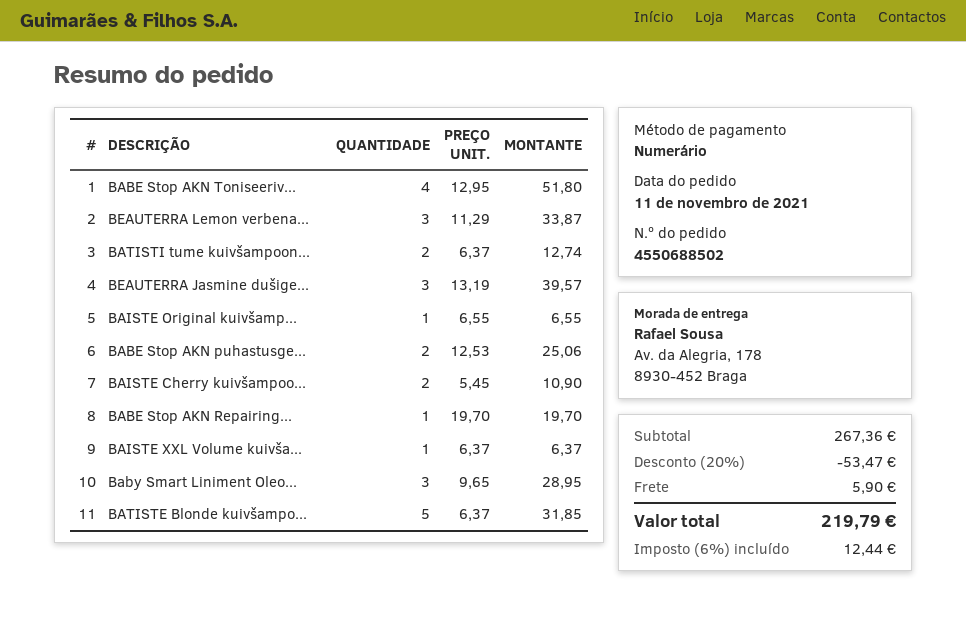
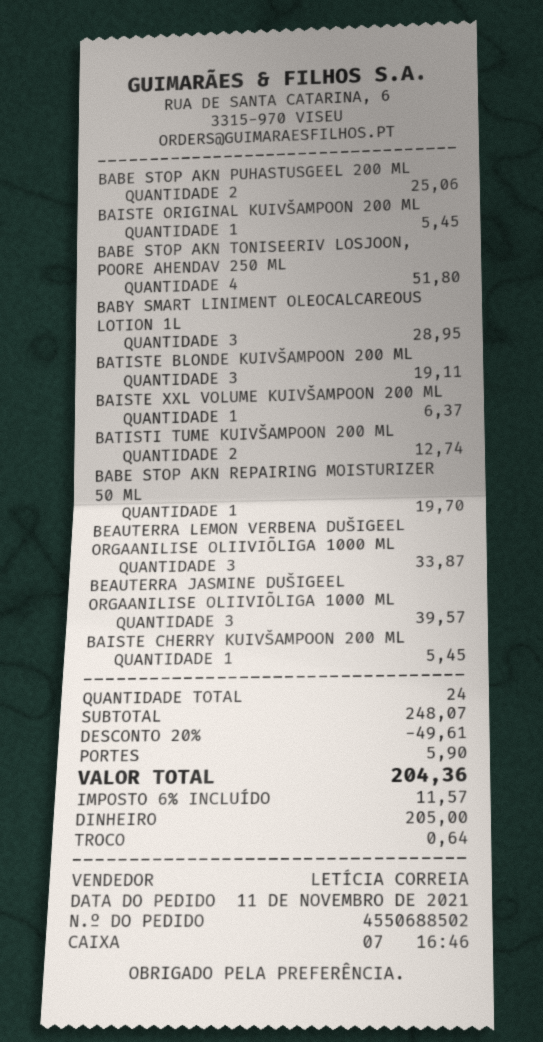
BAISTE Original kuivšamp...: 1 for 6.55 -> 1 for 5.45
BAISTE Cherry kuivšampoo...: 2 for 10.90 -> 1 for 5.45
BATISTE Blonde kuivšampo...: 5 for 31.85 -> 3 for 19.11
subtotal: 267.36 -> 248.07
discount: 20% = 53.47 -> 20% = 49.61
tax: 6% = 12.44 -> 6% = 11.57
total: 219.79 -> 204.36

==============================

- Task requirements -
All of the lines above should be printed exactly, minus the pictures.

- Reply to the exercise -
BAISTE Original kuivšamp...: 1 for 6.55 -> 1 for 5.45
BAISTE Cherry kuivšampoo...: 2 for 10.90 -> 1 for 5.45
BATISTE Blonde kuivšampo...: 5 for 31.85 -> 3 for 19.11
subtotal: 267.36 -> 248.07
discount: 20% = 53.47 -> 20% = 49.61
tax: 6% = 12.44 -> 6% = 11.57
total: 219.79 -> 204.36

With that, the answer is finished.